USING HARP TO YOUR ADVANTAGE
As mortgage rates fell, so too did home values and without at least 10 percent in equity, millions of homeowners couldn’t take advantage of lower rates. As HARP was introduced, it was done with the idea that lower monthly payments would free up more monthly cash which could then be pumped back into the economy. Government-backed mortgages such as VA, FHA and USDA loans all have provisions allowing for a refinance without regard to the outstanding mortgage balance compared to the current value but conventional mortgages had no such provision. Conventional mortgages are those underwritten to guidelines established by Fannie Mae and Freddie Mac.
Even though the Fed recently raised interest rates for the first time since 2006, rates are still very near historic lows and there are those who can take advantage of getting a lower rate or getting out of an adjustable mortgage can still take advantage of HARP. There are still millions who may still be unaware they can in fact refinance their mortgage and lower their monthly payments.
There are some basic requirements to be HARP eligible but the very first is to make sure the loan is owned by either Fannie or Freddie. Remember, where you send your monthly mortgage payment is not necessarily the same who owns your loan. Both Fannie and Freddie allow you to enter in your name and property address on their website to see if they do own your mortgage. If they do, you’ve passed the first requirement. HARP approval is relatively easy, especially so since you don’t need an appraisal. Not requiring an appraisal means there are no loan-to-value issues. Those that are “upside down” with their mortgage, where the loan balance is higher than the current value can still refinance under this program. HARP applies to all mortgage loans dated no later than May 31, 2009 which was the time when the mortgage debacle was in full swing.
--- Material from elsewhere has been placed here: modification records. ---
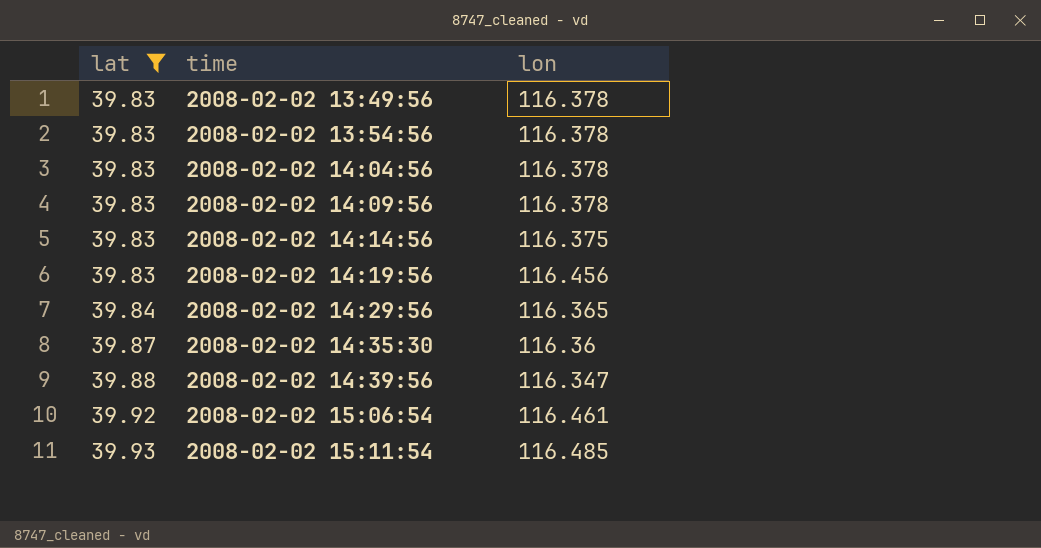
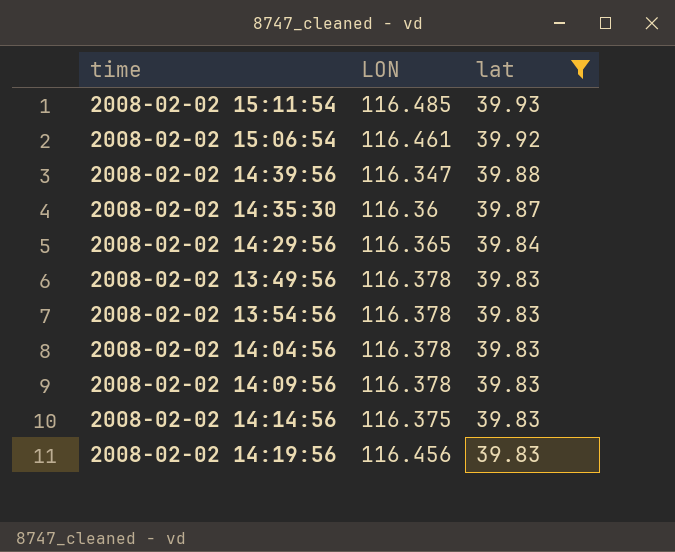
row order: lat ascending -> lat descending
column name: lon -> LON
column lat | position: 1 -> 3

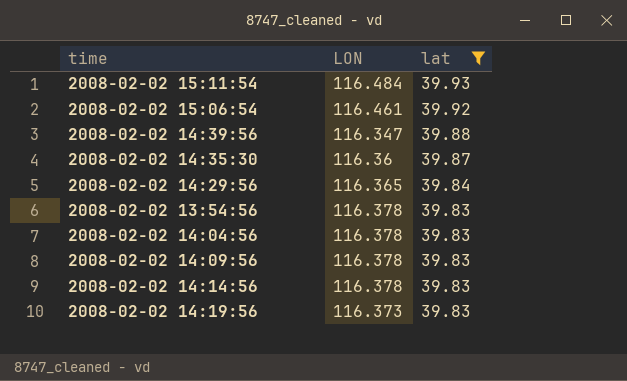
row 2008-02-02 13:49:56: 116.378 | 39.83 -> none
2008-02-02 15:11:54 | LON: 116.485 -> 116.484
2008-02-02 14:14:56 | LON: 116.375 -> 116.378
2008-02-02 14:19:56 | LON: 116.456 -> 116.373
HARP guidelines also ask there be no more than one payment made in the last 12 months be no more than 30 days past the due date and no such late within the past six months. HARP is an ideal option for those who may have erroneously thought a refinance was out of reach due to valuation issues. Rates are still low and if you are curious about a HARP, it’s time to place a phone call to a mortgage lender to see if this program can work for you.